Тут и возникла мысль об учебном заведении для подготовки квалифицированных справщиков: ведь только они смогли бы изготовить (раз и навсегда) ортодоксальный, без ошибок текст.
А коль скоро, повторимся, речь в раннем книгопечатании шла исключительно о богословских книгах, то, логическим образом, и задуманное учебное заведение приобрело соответствующую направленность.
Сначала Борис Годунов решил было сделать все проще и дешевле: отправил способных юношей учиться за границу. Но только одного из них впоследствии увидели опять в России , да и то в качестве переводчика у высокопоставленного заграничного посла.
А вновь вернулся к теме открытия «вуза» в Москве царь Федор Алексеевич, старший брат Петра I. Он предложил обдумать его устройство своему прославленному наставнику, поэту и просветителю Симеону Полоцкому. Тот вскоре составил так называемую «Привилегию» высшей школы, или, иначе говоря, Устав, который, правда, поверг в ужас даже самого «заказчика». Там выставлялось, в частности, требование полной автономии будущей академии и наделения ее неограниченными правами по борьбе с ересью и инакомыслием в государстве.

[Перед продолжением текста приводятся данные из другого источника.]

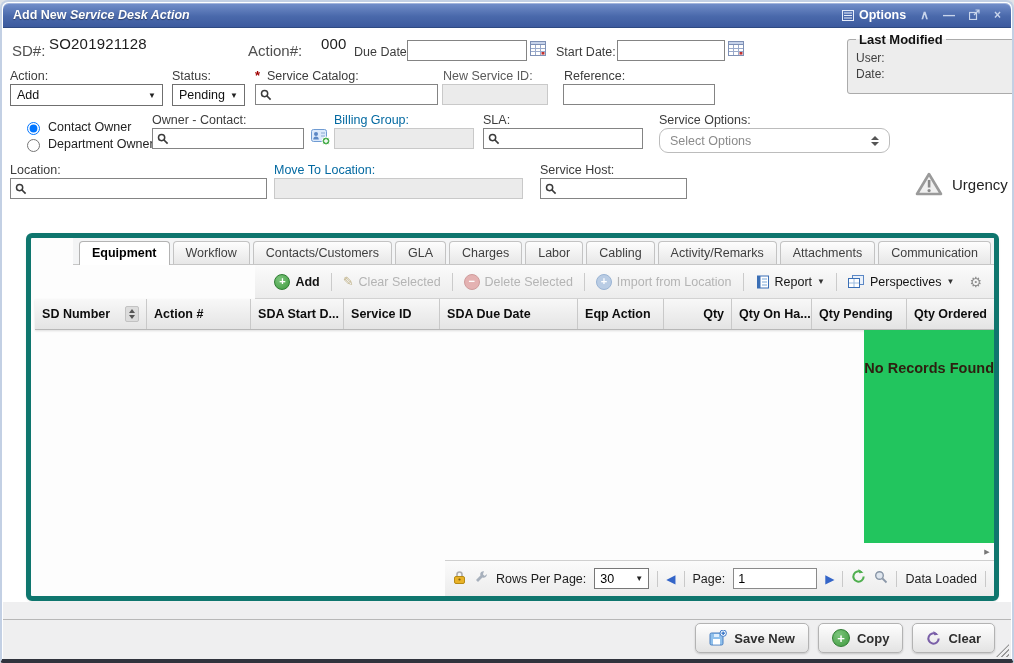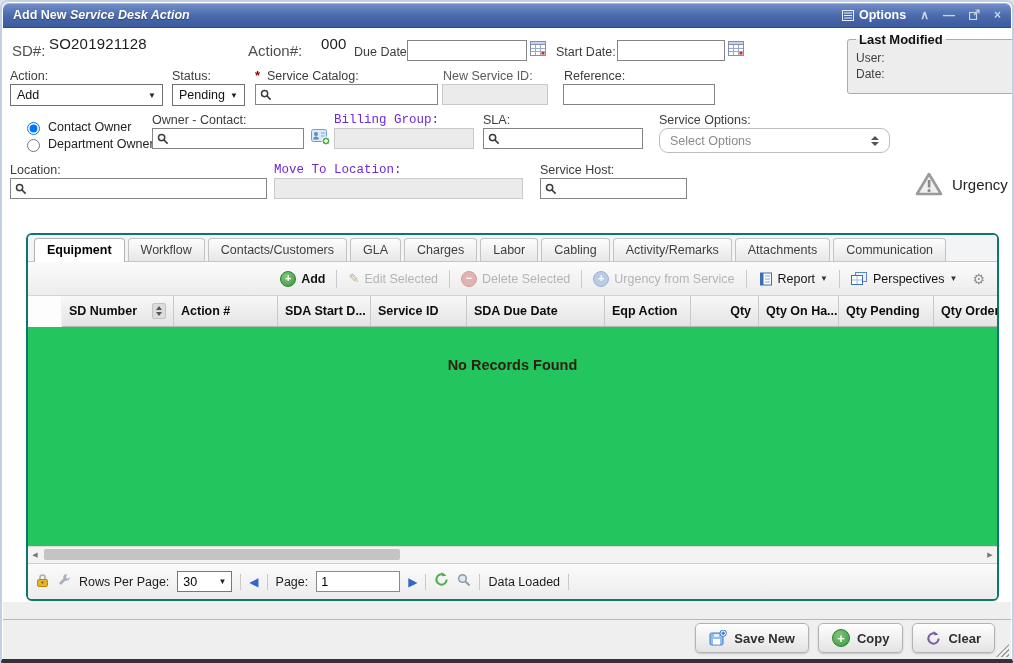"Billing Group:" .lbl.dis { color: #6d28d9 -> #0369a1; font-family: Liberation Mono, monospace -> none }
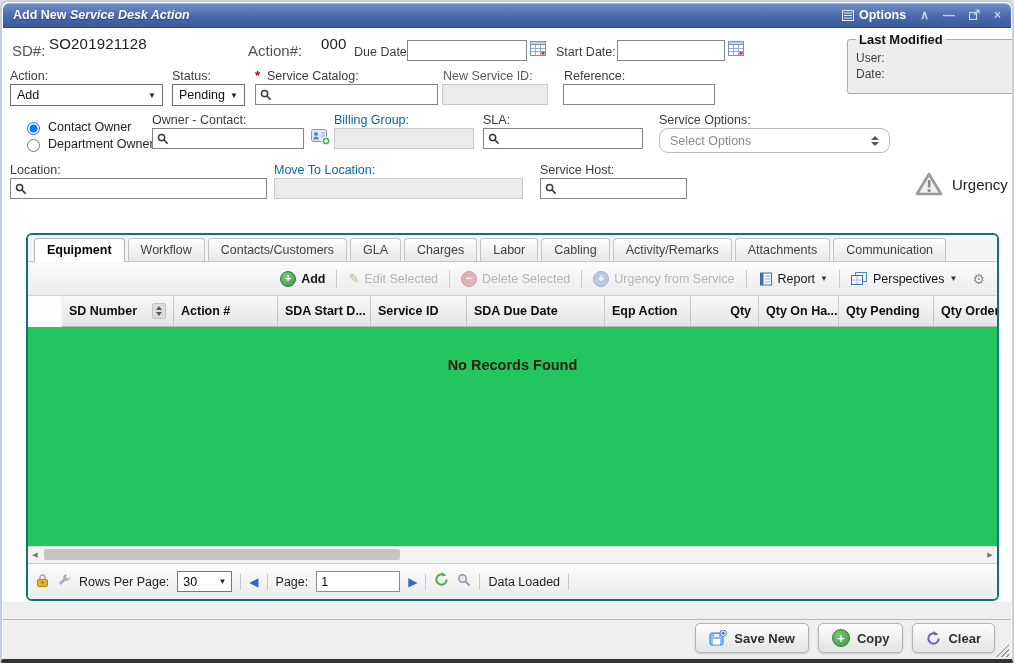"Equipment" .panel { align-items: none -> flex-end; border: 2px solid #0f766e -> 5px solid #0f766e }
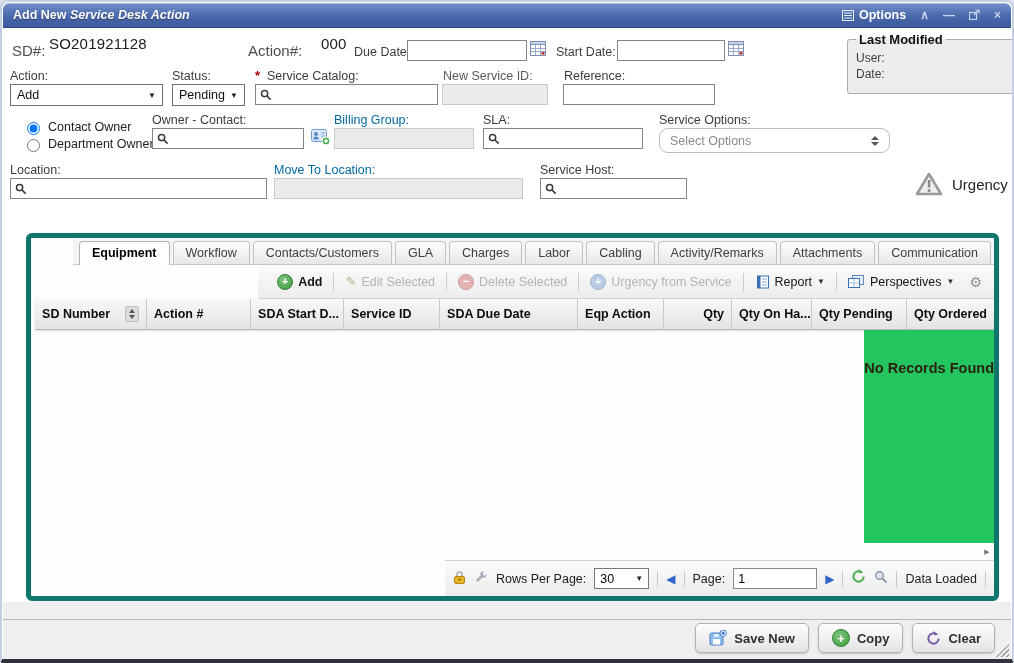"Edit Selected" span { text: Edit -> Clear }
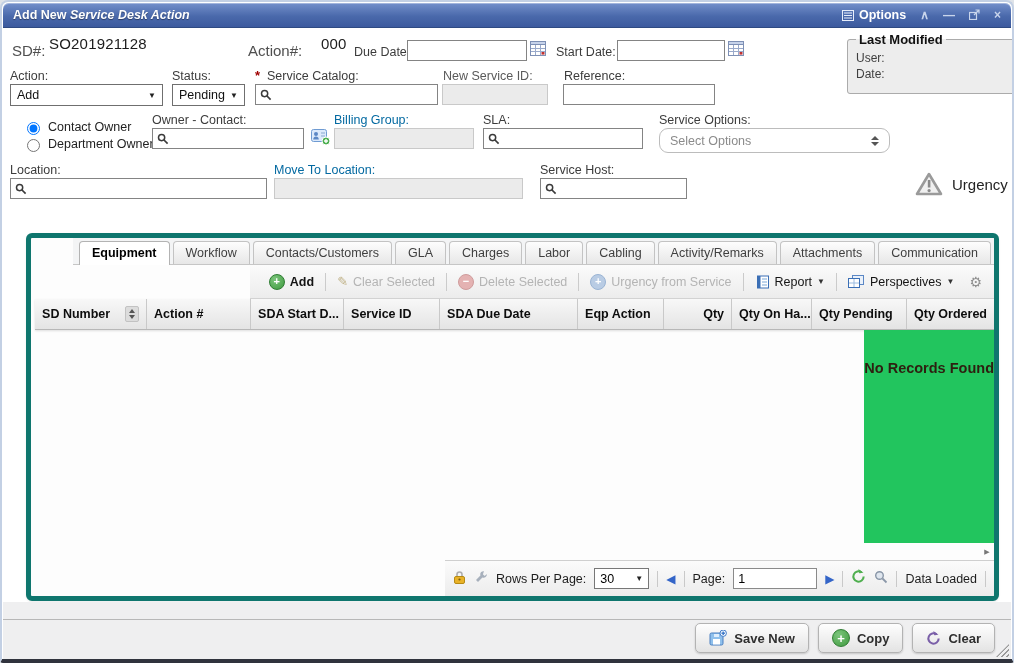"Urgency from Service" span { text: Urgency from Service -> Import from Location }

В качестве кары за многие такого рода «преступления» «Привилегия» предлагала ни больше ни меньше — мучительную казнь.
К счастью, Московская академия не стала «страшным инквизиционным трибуналом», как назвал вышеописанный проект историк Сергей Соловьев. Не стала — во многом благодаря приезду в Москву после четырнадцатилетнего путешествия по Ближнему (в прошлом — византийскому) Востоку русского иеромонаха Тимофея. На специальной аудиенции у Федора Алексеевича Тимофей рассказал царю о прискорбном упадке православного образования в некогда благочестивых краях, ярко обрисовав «тамошнее православных от тиранския руки лютое порабощение, церквам святым опустошение и свободных греческих наук, к восточной благочестивой вере потребных, пред прежними леты оскудение». Услышав это, государь «сердцем вельми умилился и, божественным огнем по благочестию воспален, возжела тамо умаляемое учение зде насадити и умножити».
Тимофей приехал в Москву в январе 1681 года. А в марте по указу патриарха и с санкции Федора он уже открывал здесь свое «греческое училище» (собственно говоря, с этой целью монах и возвращался в отечество). Но его учебное заведение поначалу еще не было «высшим»: там только учили исправлять ошибки в книгах — первая школа не случайно работала при первой же русской типографии.
А знаменитая Славяно-греко-латинская академия, прародительница нынешней МДА, появилась чуть позже. Ее основали в 1685 году братья Сафроний и Иоанникий Лихуды при Заиконо-Спасском монастыре (это на Никольской улице). Поначалу академия была совсем небольшая. Феодор Поликарпов, один из первых лихудовских учеников, пишет, что «поведено было им (учителям. — Прим. ред.) жити в Богоявленском монастыре, что за Ветошным рядом… и дано им в научение типографских учеников первого класса пять человек».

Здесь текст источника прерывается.